▶ _ASSIGNMENT_: Once you have found the line with "under which Order" in the records below, retype it and every line after it to the end exactly, with no pictures and nothing more.

Web document revisions
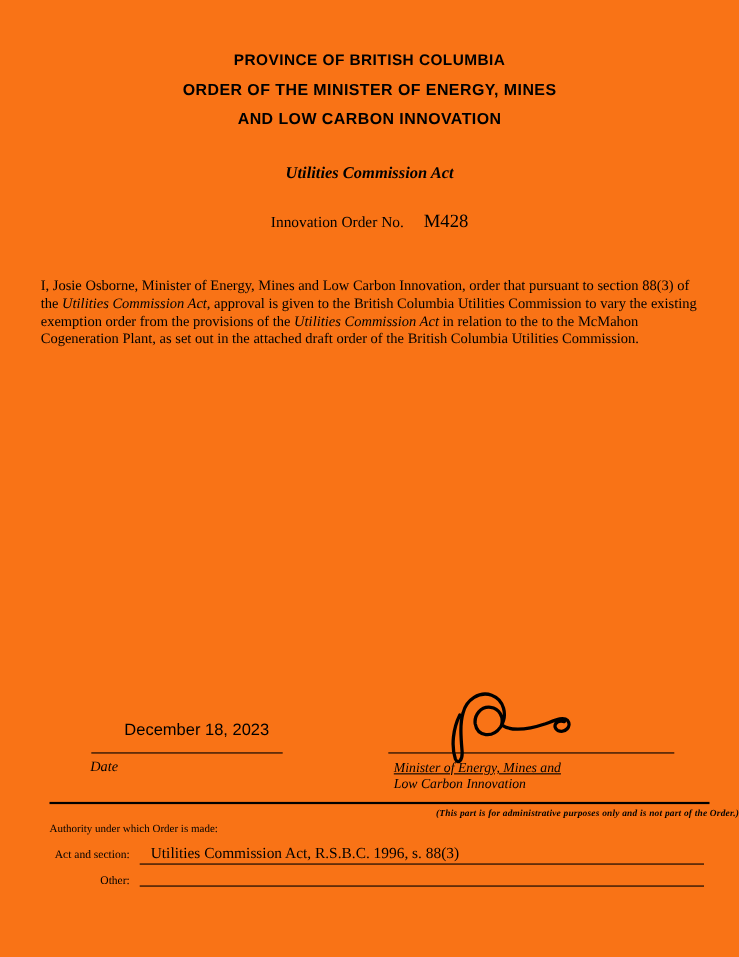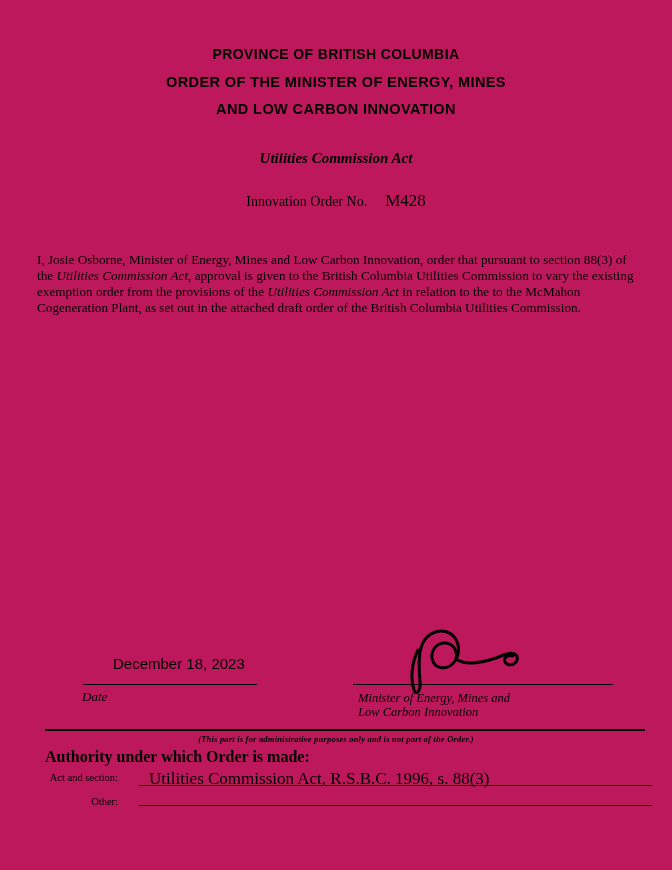"PROVINCE OF BRITISH COLUMBIA" .page { background: #be185d -> #f97316 }
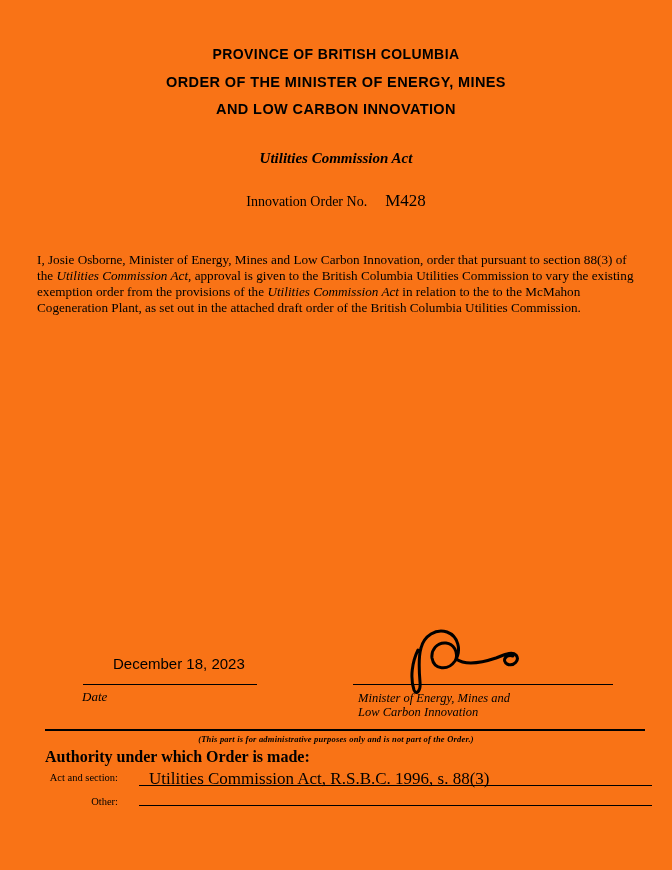"Minister of Energy, Mines and" .sig-label-1 { text-decoration: none -> underline }
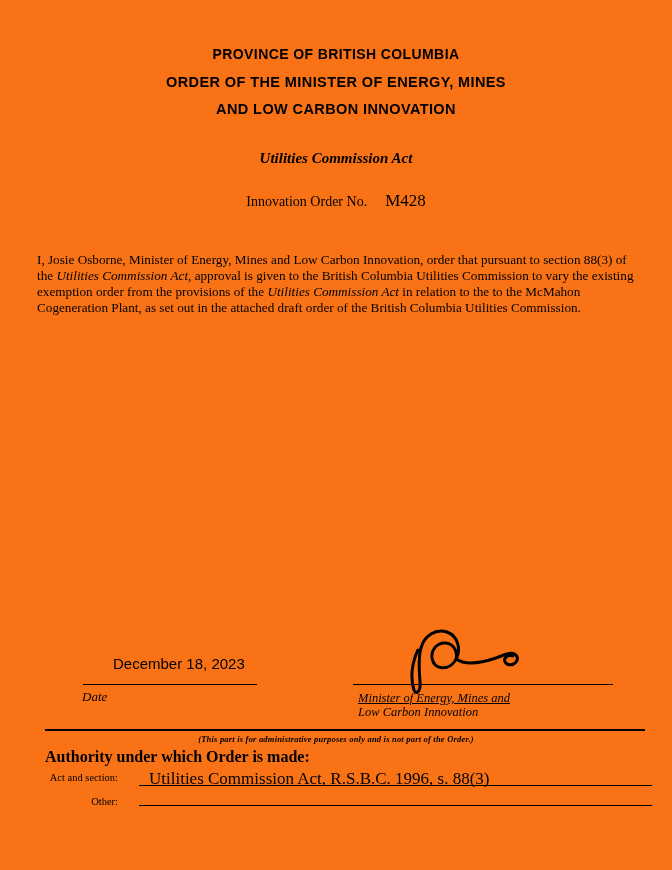"(This part is for administrative" .admin-note { text-align: none -> right }
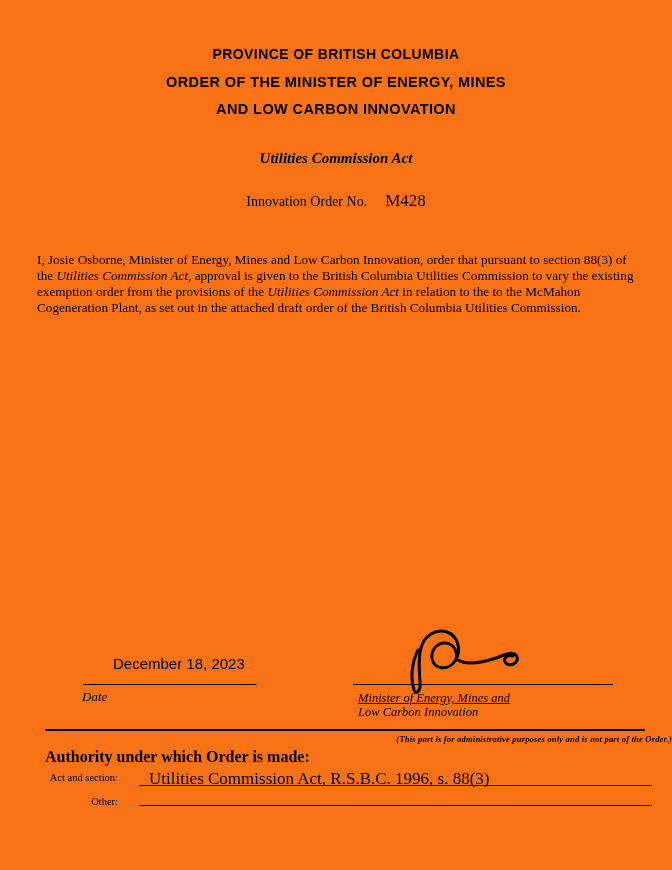"Authority under which Order is" .authority-label { font-size: 16px -> 10px; font-weight: bold -> normal }
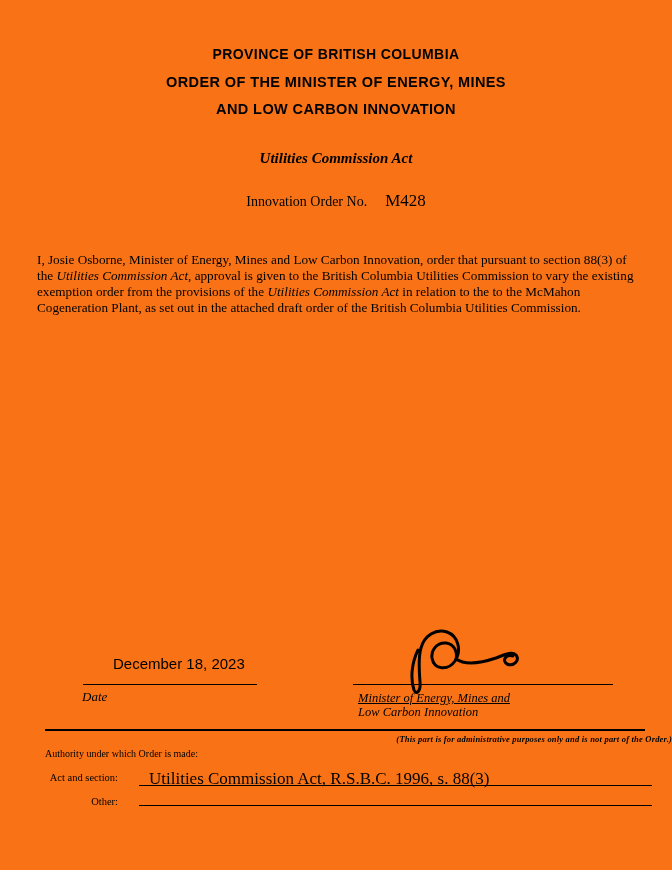"Utilities Commission Act, R.S.B.C. 1996," .field-value { font-size: 17px -> 14px; left: 139px -> 127px }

▶ _EXPECTED ANSWER_:
"Authority under which Order is" .authority-label { font-size: 16px -> 10px; font-weight: bold -> normal }
"Utilities Commission Act, R.S.B.C. 1996," .field-value { font-size: 17px -> 14px; left: 139px -> 127px }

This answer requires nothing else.